Quarter One Ends When You Have Leverage, Not When You Have an Offer
By the end of month three, your goal is not to accept the first offer that comes in — it's to have multiple conversations at the offer or late-stage stage simultaneously. Leverage is created by optionality. One offer means you take it or walk away with nothing. Two or three competing offers means you can negotiate meaningfully and choose the role that's actually right.
This is why the timeline matters. If you start building your pipeline — resume, network outreach, target company list, interview prep — in month one, by month three you'll have conversations maturing across several companies at the same time. If you panic-applied in week one and then burned out, you'll have a scattered, uncoordinated set of processes at different stages with no leverage.
If you reach the end of month three without an offer, it's diagnostic data, not a catastrophe. Run a structured retrospective:
- Are you getting recruiter screens but not advancing? Your resume is working but your phone screen needs work.
- Are you getting final rounds but not closing? Your system design or behavioral depth needs work, or your salary expectations are misaligned.
- Are you not getting callbacks at all? Your resume, positioning, or target company list needs a serious rethink.
Treat your job search like a product with a feedback loop. Adjust based on where you're dropping out of the funnel.
Next Steps
If you were laid off recently — or are reading this because you think a layoff might be coming — here are five things to do this week:
- Model your runway today. Open a spreadsheet. Add up your cash, severance, and expected unemployment benefits. Subtract your monthly fixed expenses. You need to know this number.

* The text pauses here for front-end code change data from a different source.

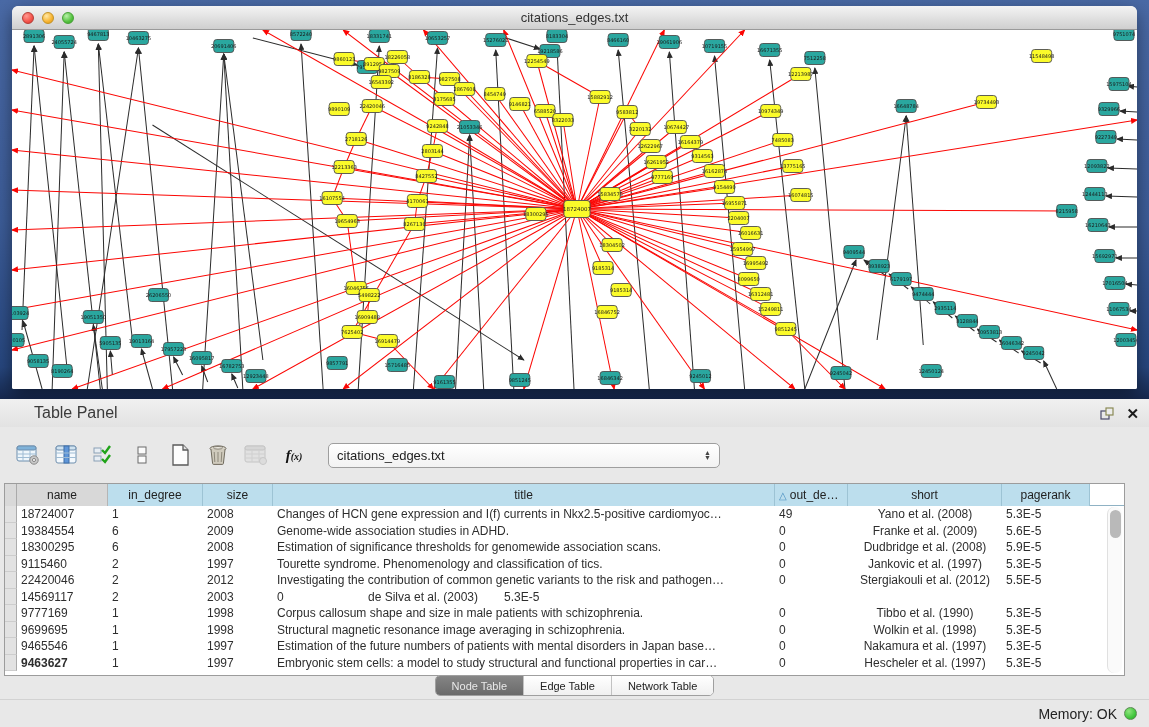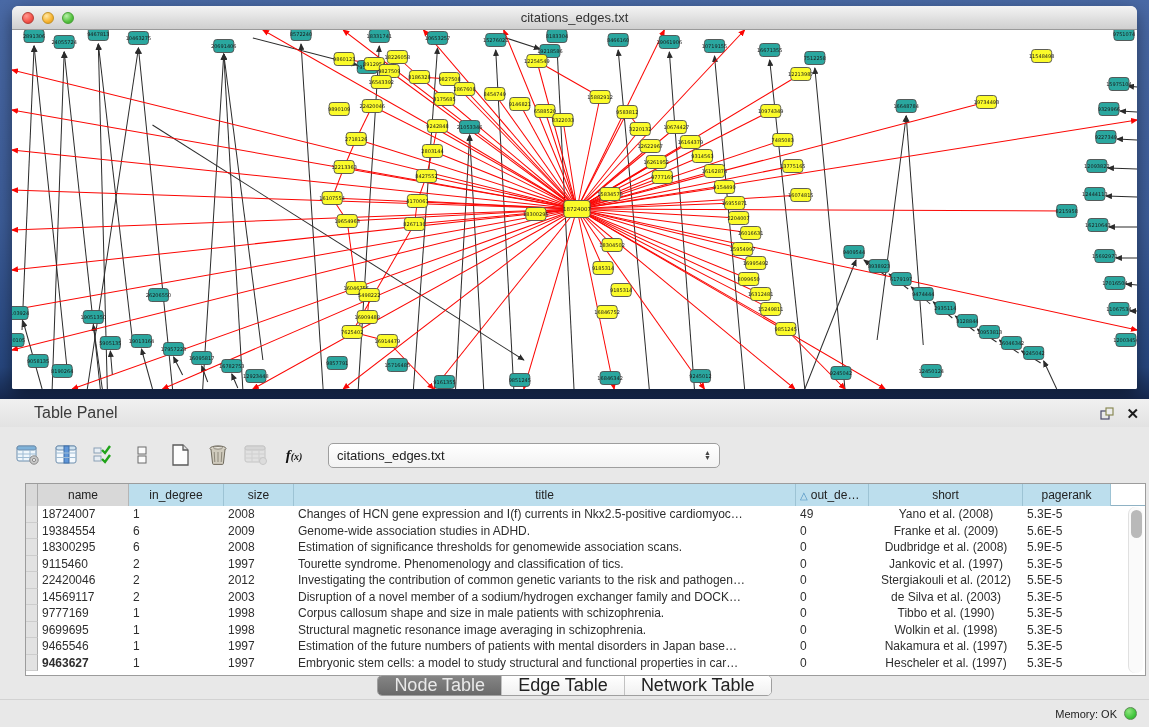"name" .table-wrap { left: 25px -> 4px }
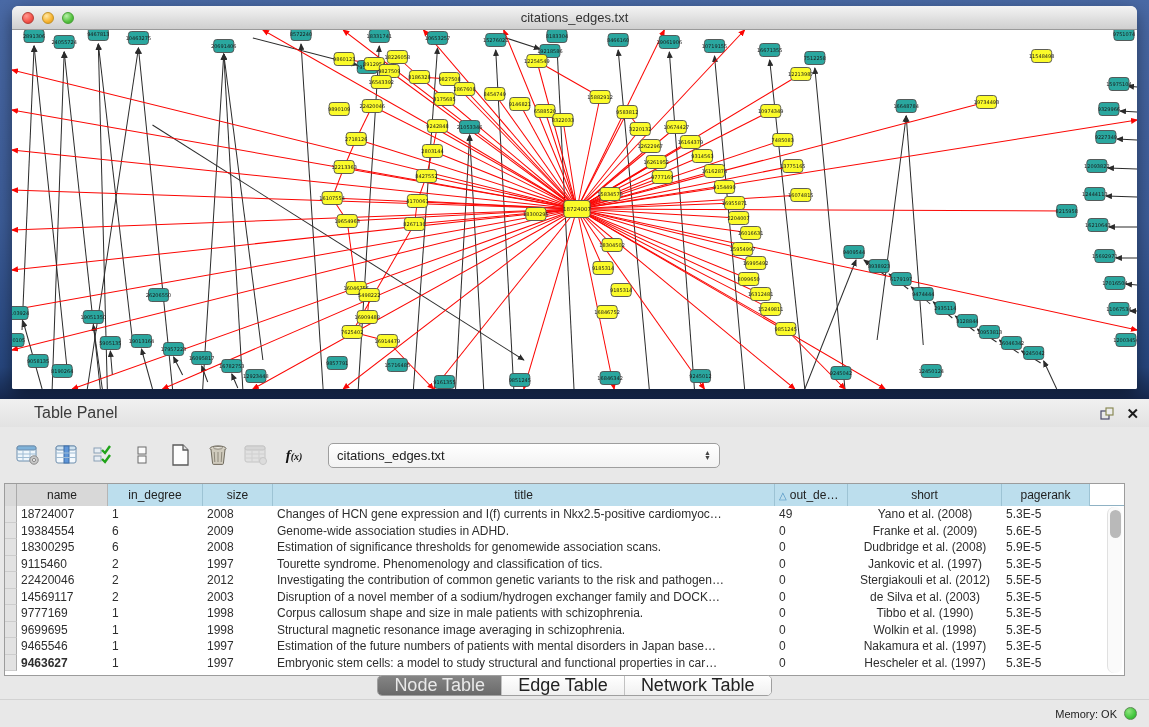"Disruption of a novel member" div.td { html: <div>Disruption of a novel member of a sodium/hydrogen exchanger family and DOCK…</div> -> none }
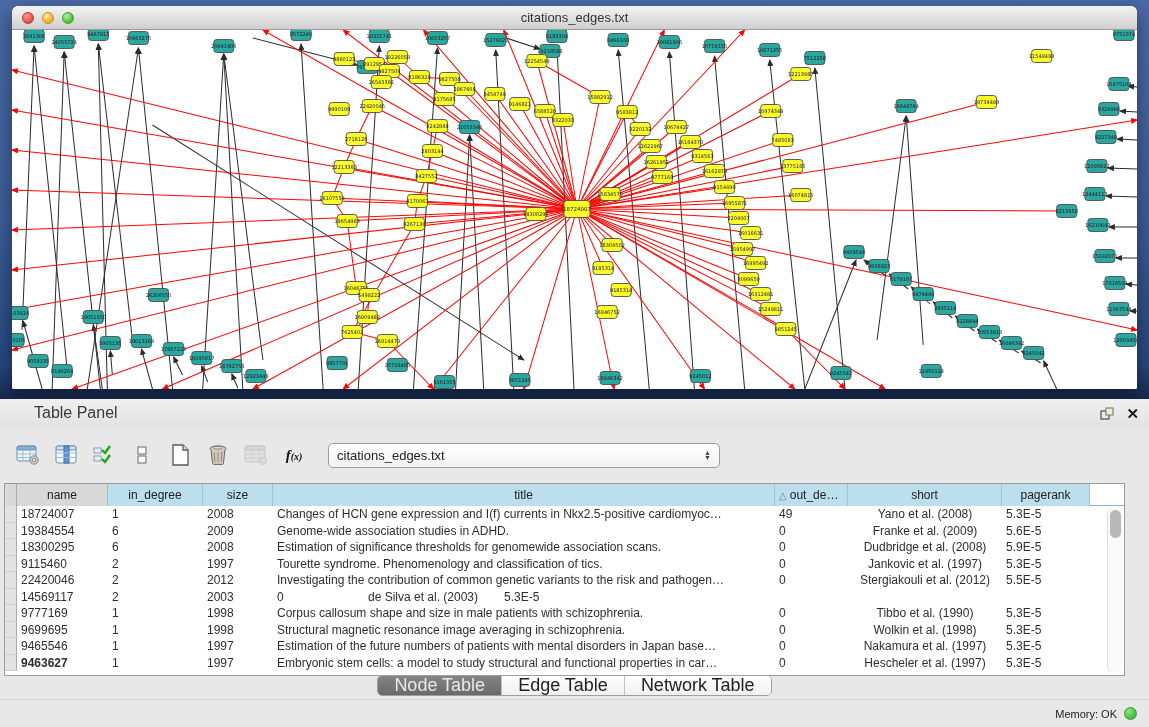"Node Table" .seg .tab { font-size: 18px -> 11px }
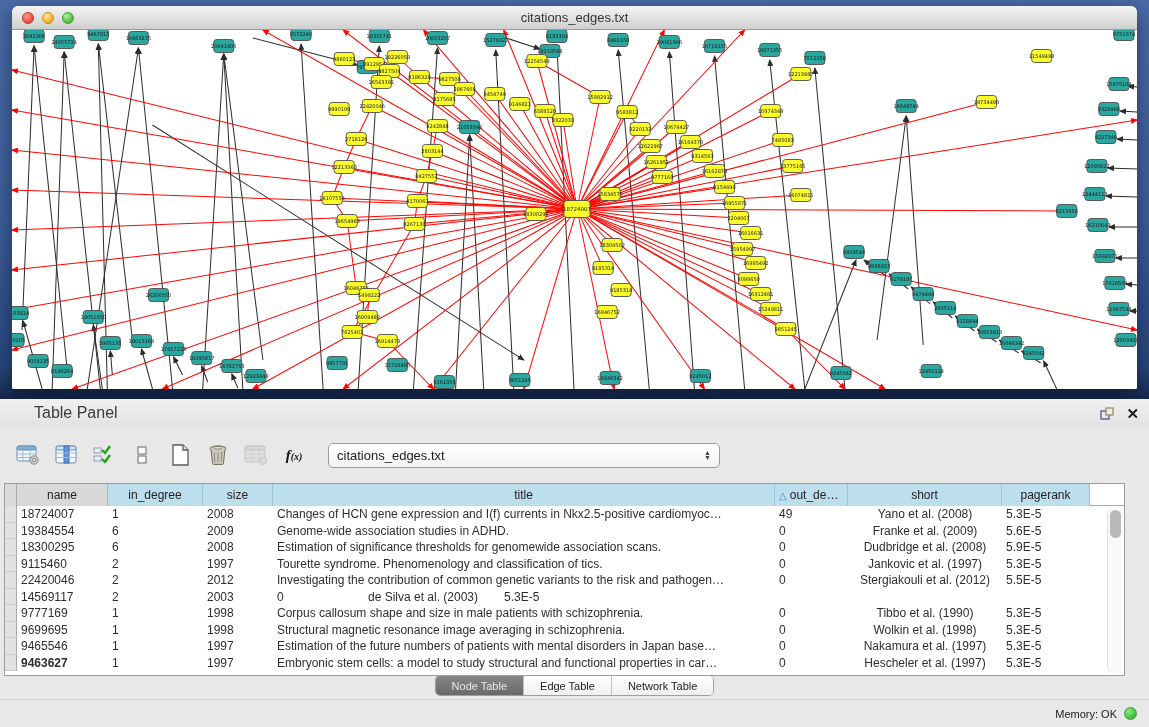"Memory: OK" .mem-label { font-size: 11px -> 14px }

- File for unemployment benefits if you haven't. Do it today, not tomorrow. The waiting period clock starts when you file.
- Write your positioning statement. In one paragraph, define the specific role, level, company type, and compensation range you're targeting. Vague searches produce vague results.
- Contact five people from your network this week. Former colleagues, managers, or professional contacts. Don't ask for anything. Just reconnect. Tell them you're exploring what's next.
- Do one system design or behavioral interview practice session. Out loud, not in your head. Record yourself if you have to. You will be surprised by the gaps.
The job market in 2026 is competitive but not impossible. Senior engineers with real production experience and strong communication skills are still highly sought after. The candidates who land well after a layoff aren't luckier than the ones who don't — they're more deliberate.